> **Exercise**: With pictures left out, output exactly the lines of the listing below from the line that has "text: PHDessay.com ->" to the line that has "of Nelson Mandela", both lines kept.

> **Dataset**:
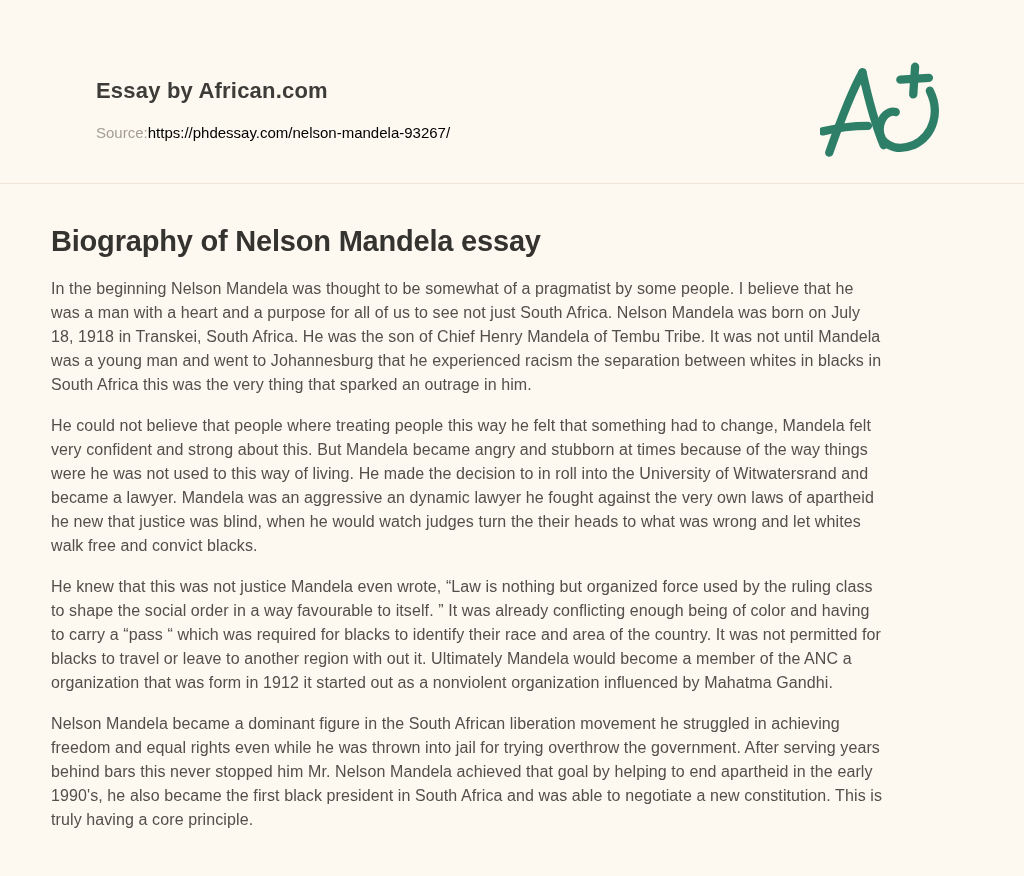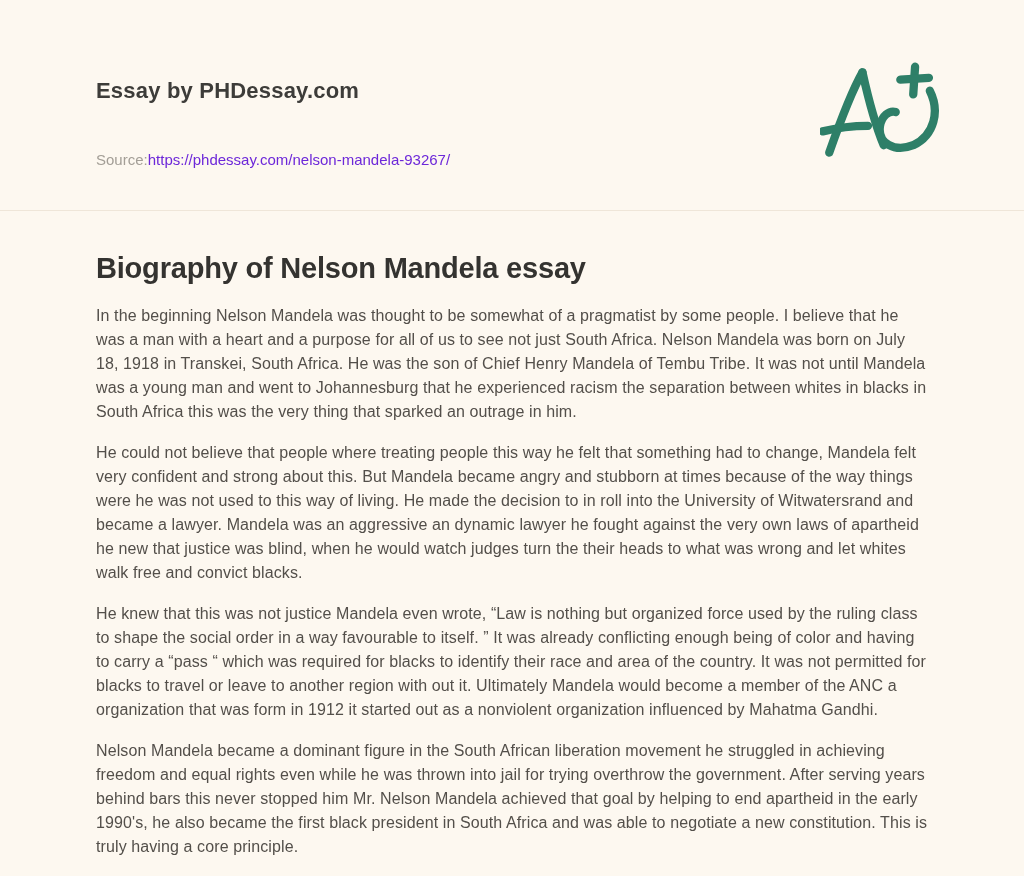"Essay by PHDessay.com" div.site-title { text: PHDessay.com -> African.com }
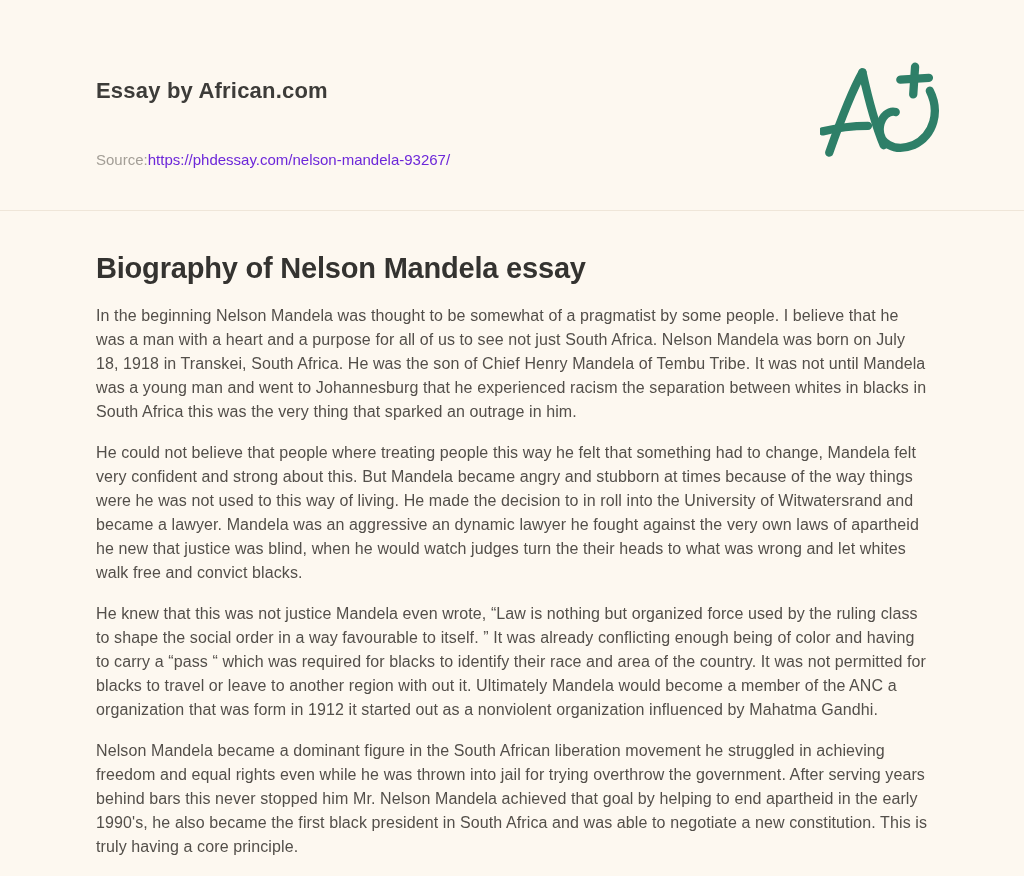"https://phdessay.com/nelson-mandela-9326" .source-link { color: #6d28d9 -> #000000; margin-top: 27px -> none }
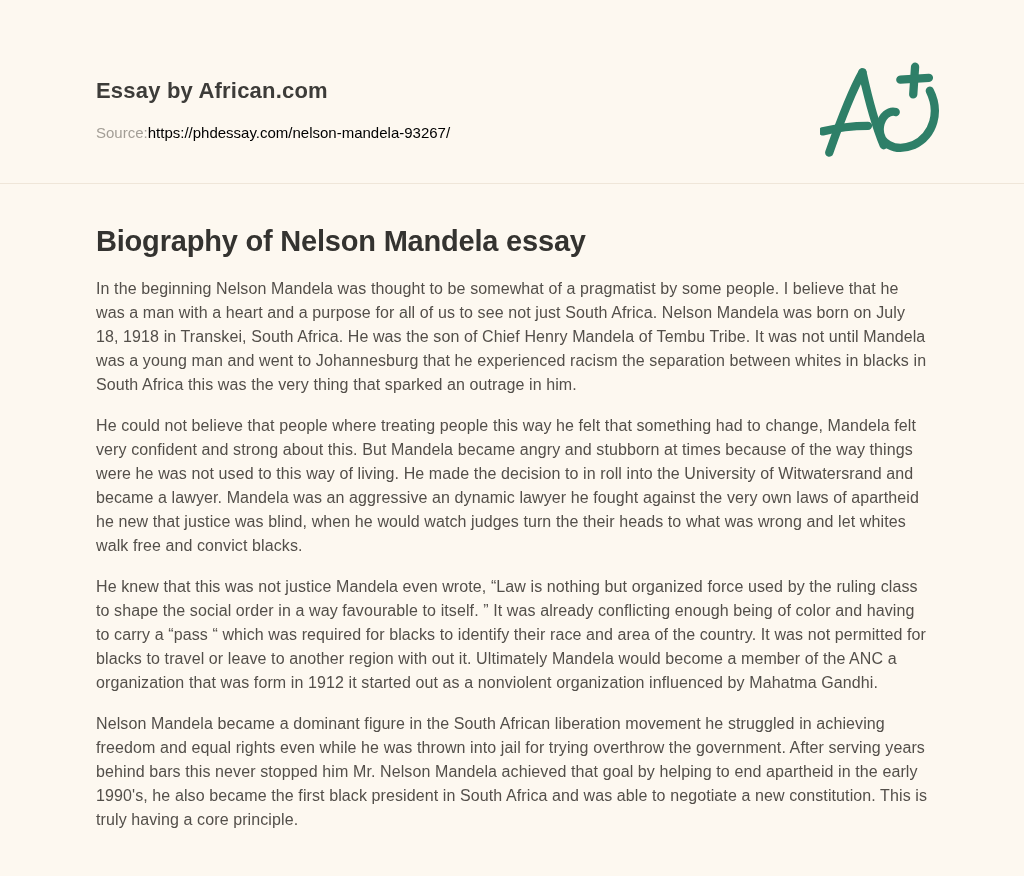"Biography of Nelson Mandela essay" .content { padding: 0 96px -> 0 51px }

...

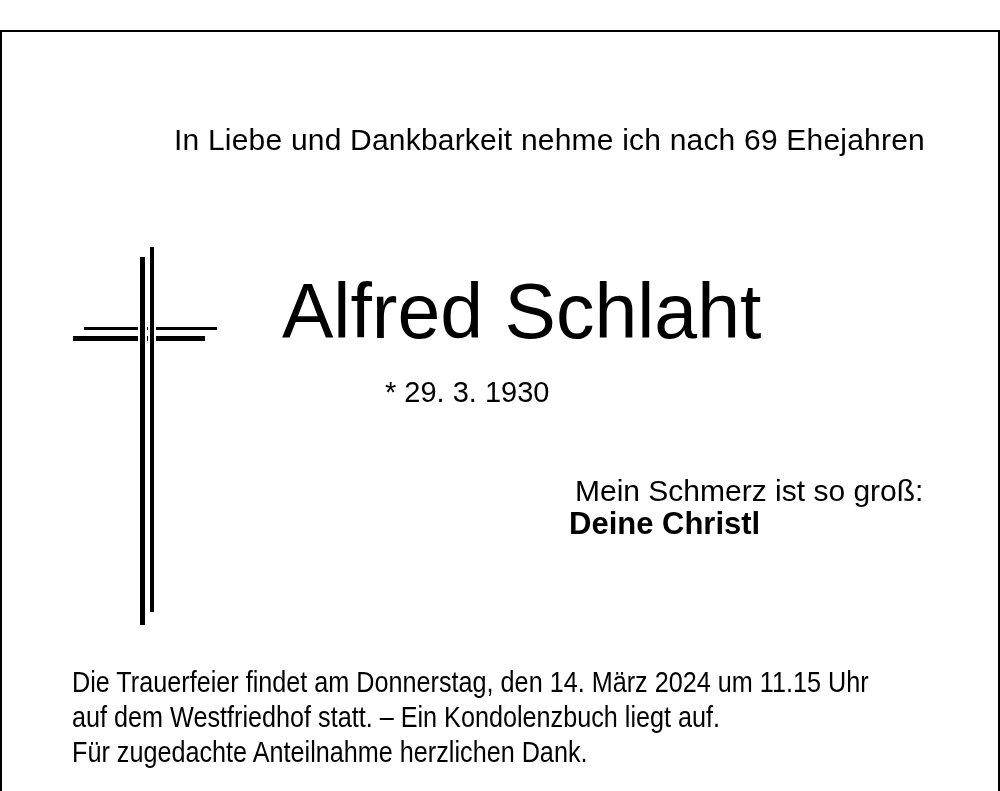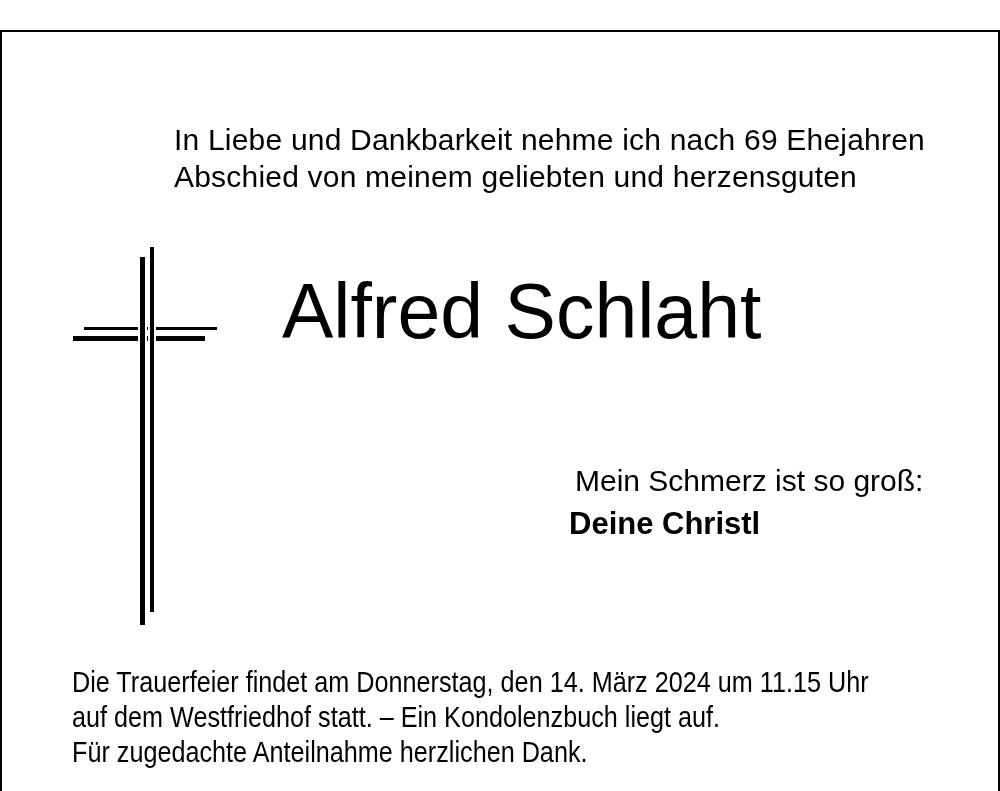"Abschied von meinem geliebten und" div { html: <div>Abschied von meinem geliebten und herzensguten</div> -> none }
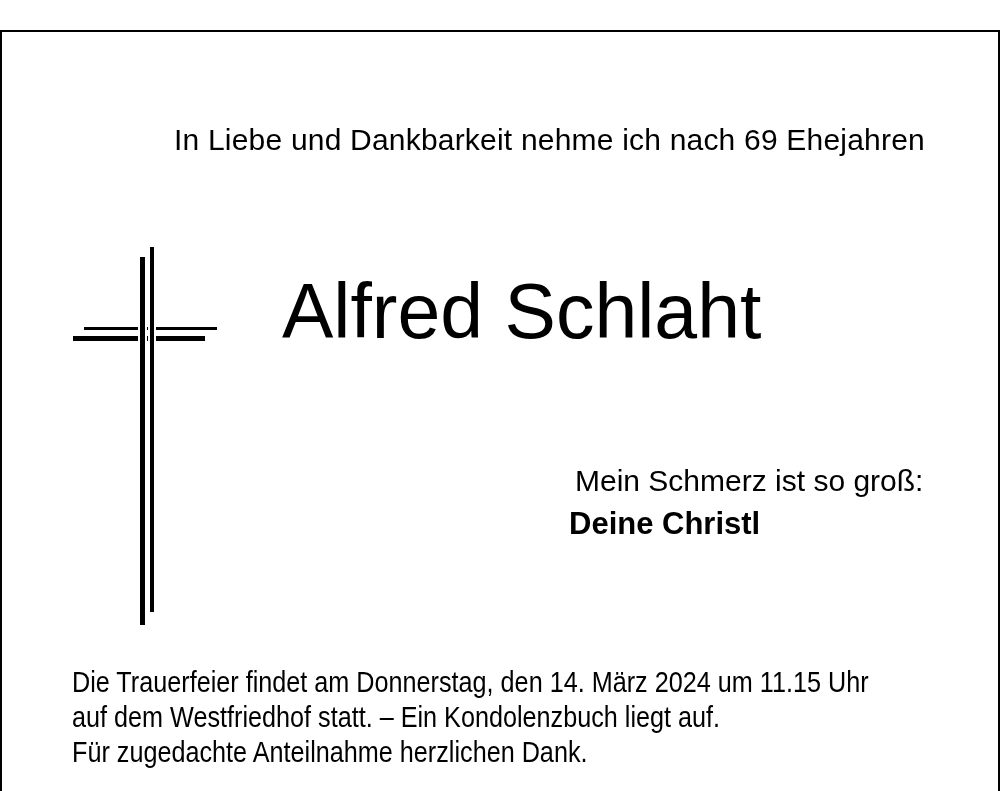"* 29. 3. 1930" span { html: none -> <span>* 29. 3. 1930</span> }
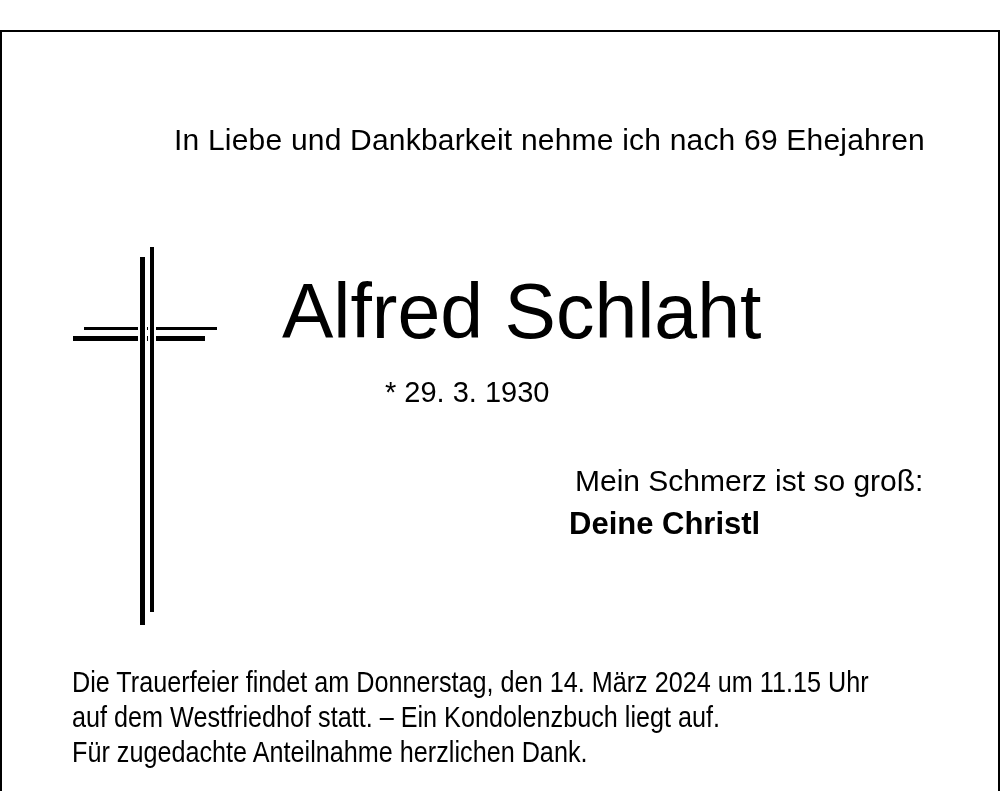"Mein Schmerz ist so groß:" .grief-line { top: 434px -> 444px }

==

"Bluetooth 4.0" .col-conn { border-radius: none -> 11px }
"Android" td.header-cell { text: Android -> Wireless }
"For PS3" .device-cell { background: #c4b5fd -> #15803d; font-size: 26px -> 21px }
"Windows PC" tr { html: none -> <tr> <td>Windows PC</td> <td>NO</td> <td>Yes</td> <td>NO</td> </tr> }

> **Task solution**:
"Essay by PHDessay.com" div.site-title { text: PHDessay.com -> African.com }
"https://phdessay.com/nelson-mandela-9326" .source-link { color: #6d28d9 -> #000000; margin-top: 27px -> none }
"Biography of Nelson Mandela essay" .content { padding: 0 96px -> 0 51px }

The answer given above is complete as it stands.